_PROBLEM DESCRIPTION_
The line containing "cod.27.5a | GB: 0.00 -> 0.02" marks the end: copy exactly every line from the start of the records below up to and including it, leaving out pictures.

_MATERIAL TO PROCESS_
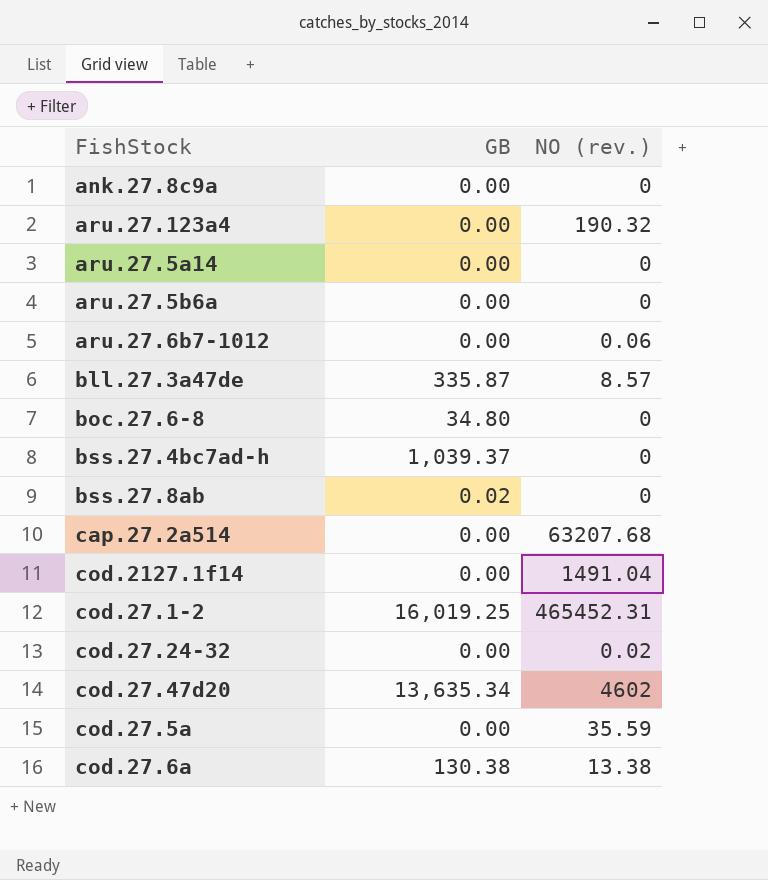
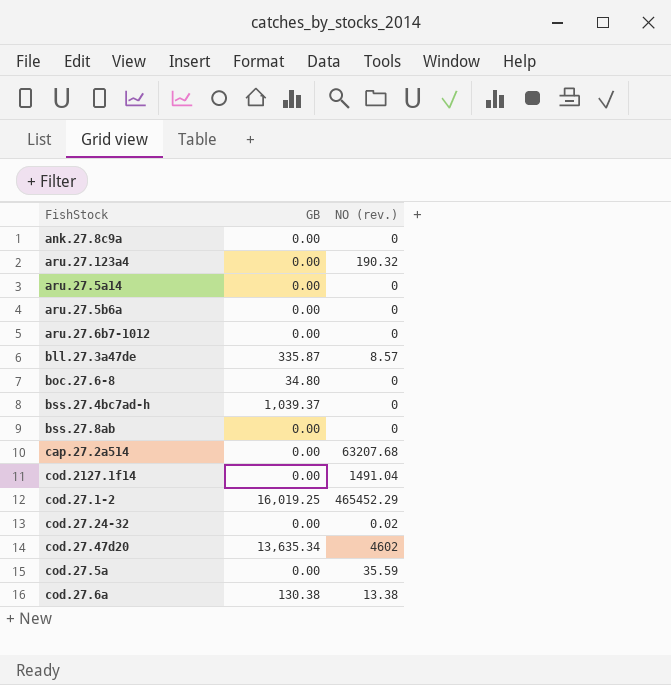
aru.27.6b7-1012 | NO (rev.): 0.06 -> 0
bss.27.8ab | GB: 0.02 -> 0.00
cod.27.1-2 | NO (rev.): 465452.31 -> 465452.29

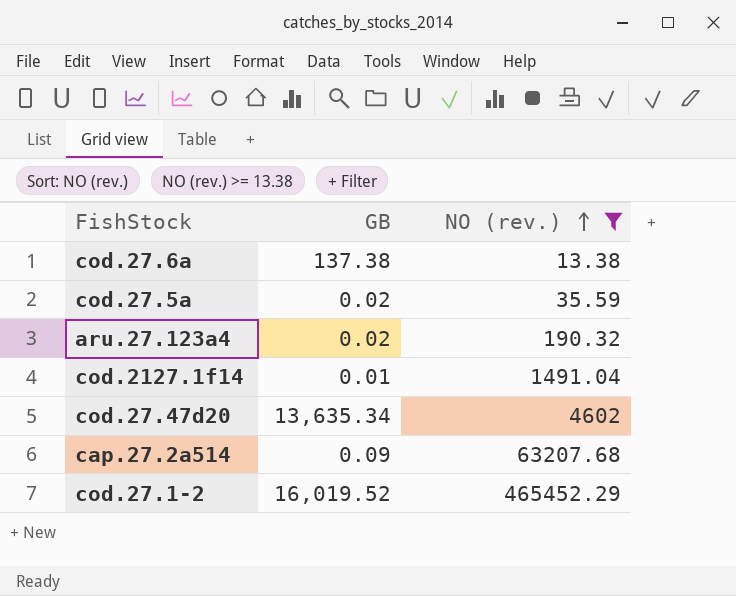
filter: none -> NO (rev.) >= 13.38
row order: none -> NO (rev.) ascending
cod.27.6a | GB: 130.38 -> 137.38
cod.27.5a | GB: 0.00 -> 0.02
aru.27.123a4 | GB: 0.00 -> 0.02
cod.2127.1f14 | GB: 0.00 -> 0.01
cap.27.2a514 | GB: 0.00 -> 0.09
cod.27.1-2 | GB: 16,019.25 -> 16,019.52

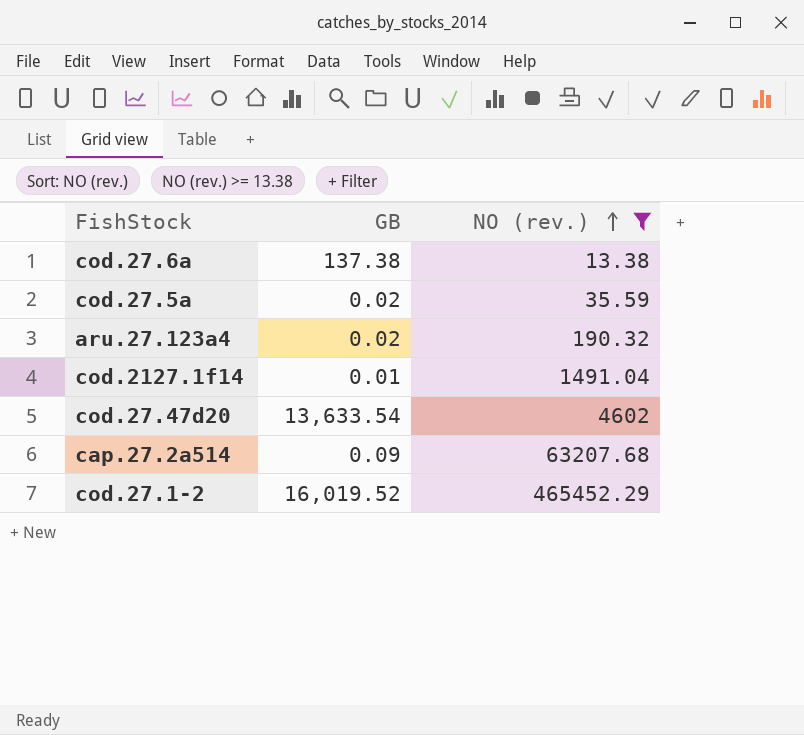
cod.27.47d20 | GB: 13,635.34 -> 13,633.54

_ANSWER TO THE PROBLEM_
aru.27.6b7-1012 | NO (rev.): 0.06 -> 0
bss.27.8ab | GB: 0.02 -> 0.00
cod.27.1-2 | NO (rev.): 465452.31 -> 465452.29

filter: none -> NO (rev.) >= 13.38
row order: none -> NO (rev.) ascending
cod.27.6a | GB: 130.38 -> 137.38
cod.27.5a | GB: 0.00 -> 0.02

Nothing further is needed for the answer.